Records START

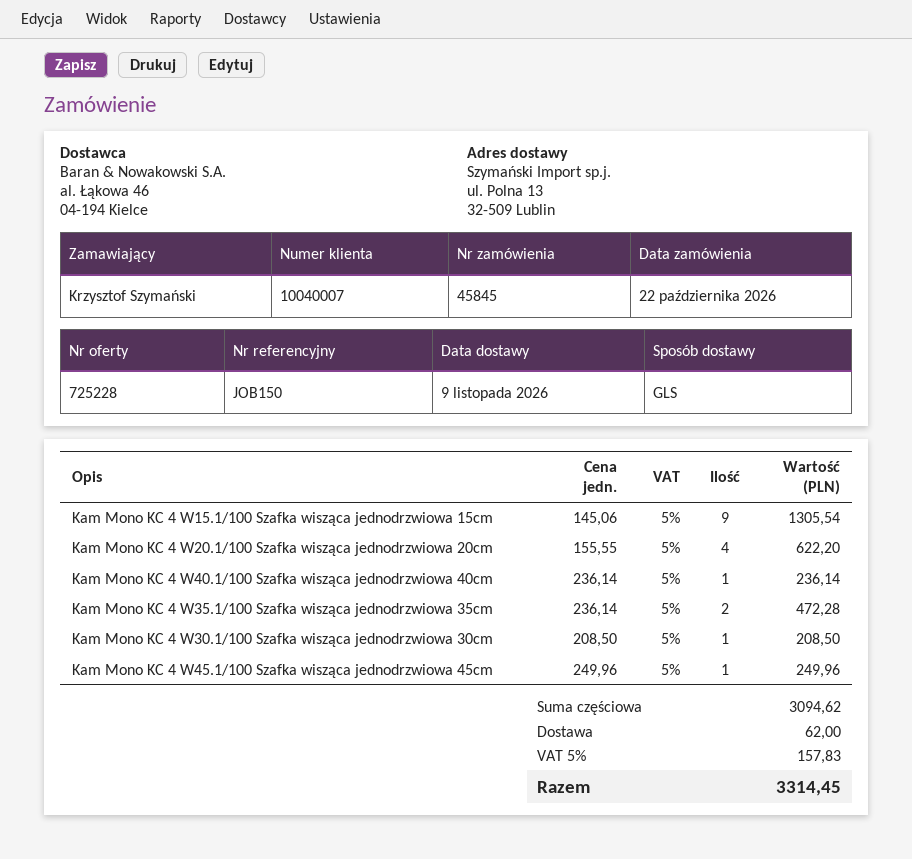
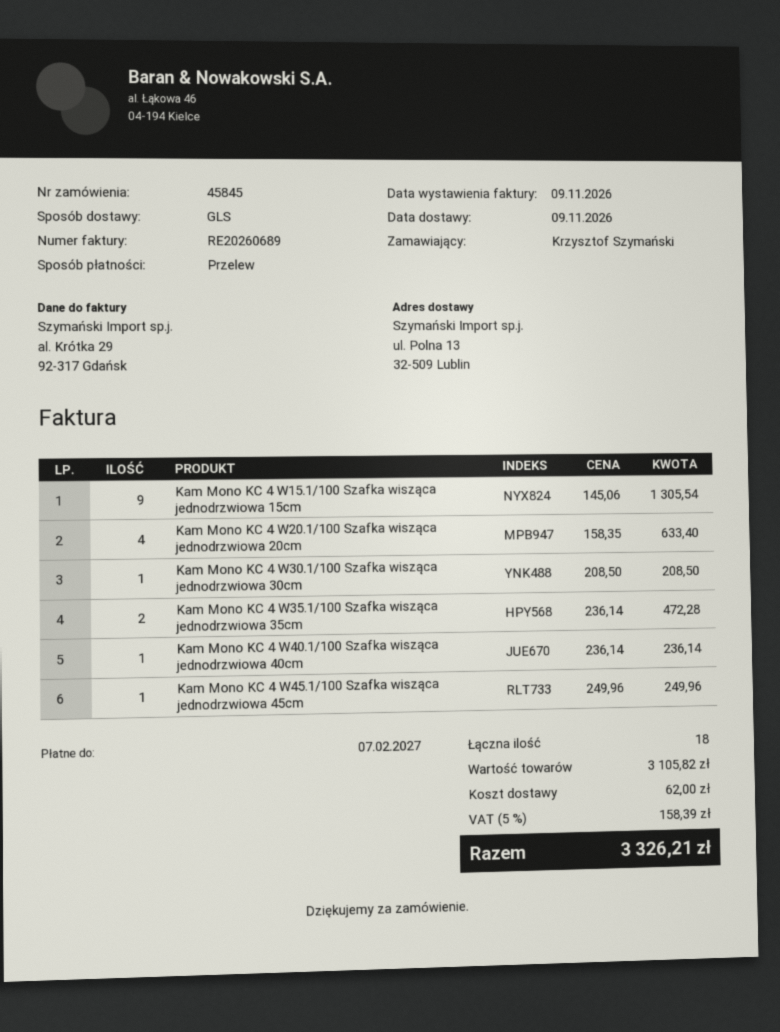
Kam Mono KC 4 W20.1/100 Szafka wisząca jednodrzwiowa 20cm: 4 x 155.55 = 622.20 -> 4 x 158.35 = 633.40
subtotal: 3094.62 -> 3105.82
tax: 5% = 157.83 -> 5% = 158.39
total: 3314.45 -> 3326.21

Records END
Records START

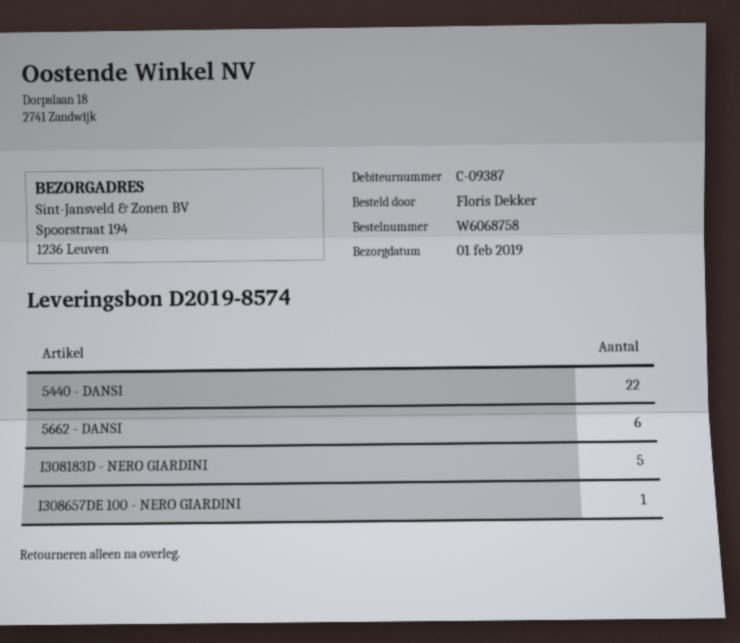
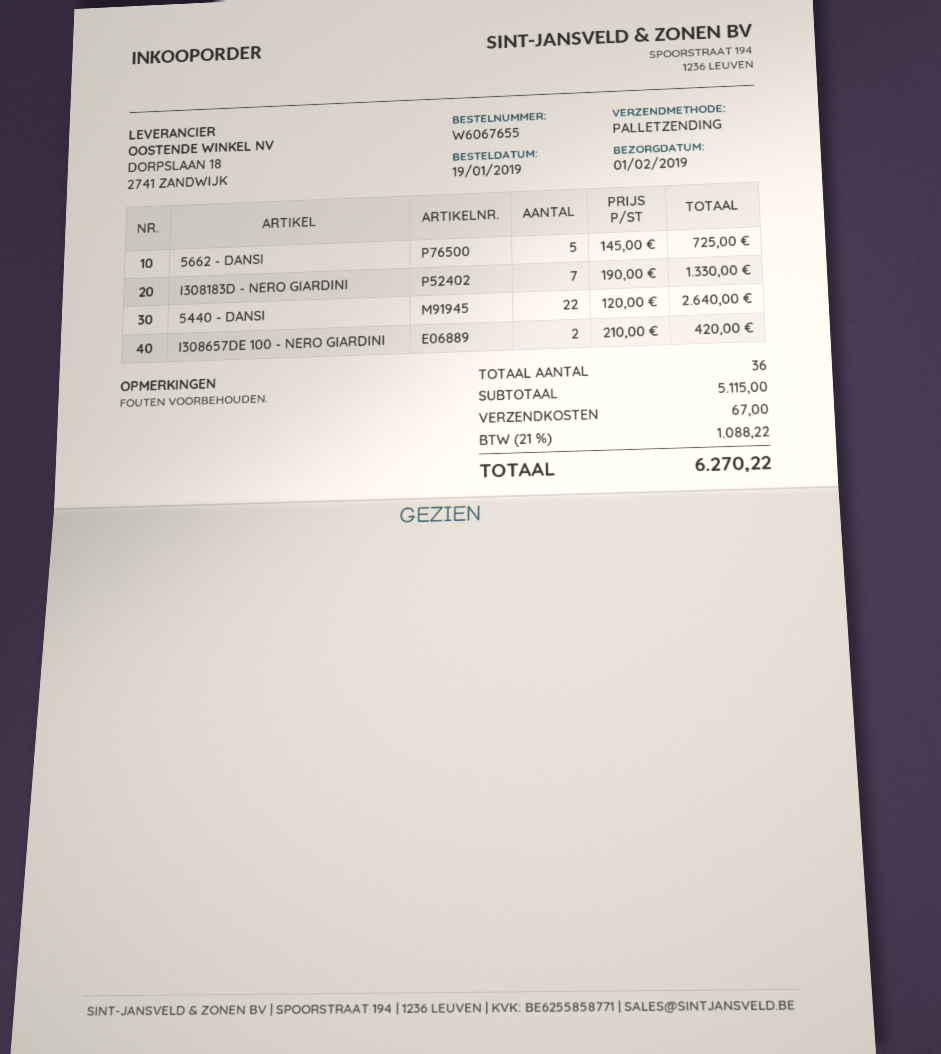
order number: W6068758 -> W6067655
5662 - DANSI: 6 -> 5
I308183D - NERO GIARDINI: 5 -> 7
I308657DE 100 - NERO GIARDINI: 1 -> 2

Records END

Brief:
All lines above from the one containing "subtotal: 3094.62 -> 3105.82" to the one containing "total: 3314.45 -> 3326.21" must be repeated exactly, both lines included, and no others.

Answer space:
subtotal: 3094.62 -> 3105.82
tax: 5% = 157.83 -> 5% = 158.39
total: 3314.45 -> 3326.21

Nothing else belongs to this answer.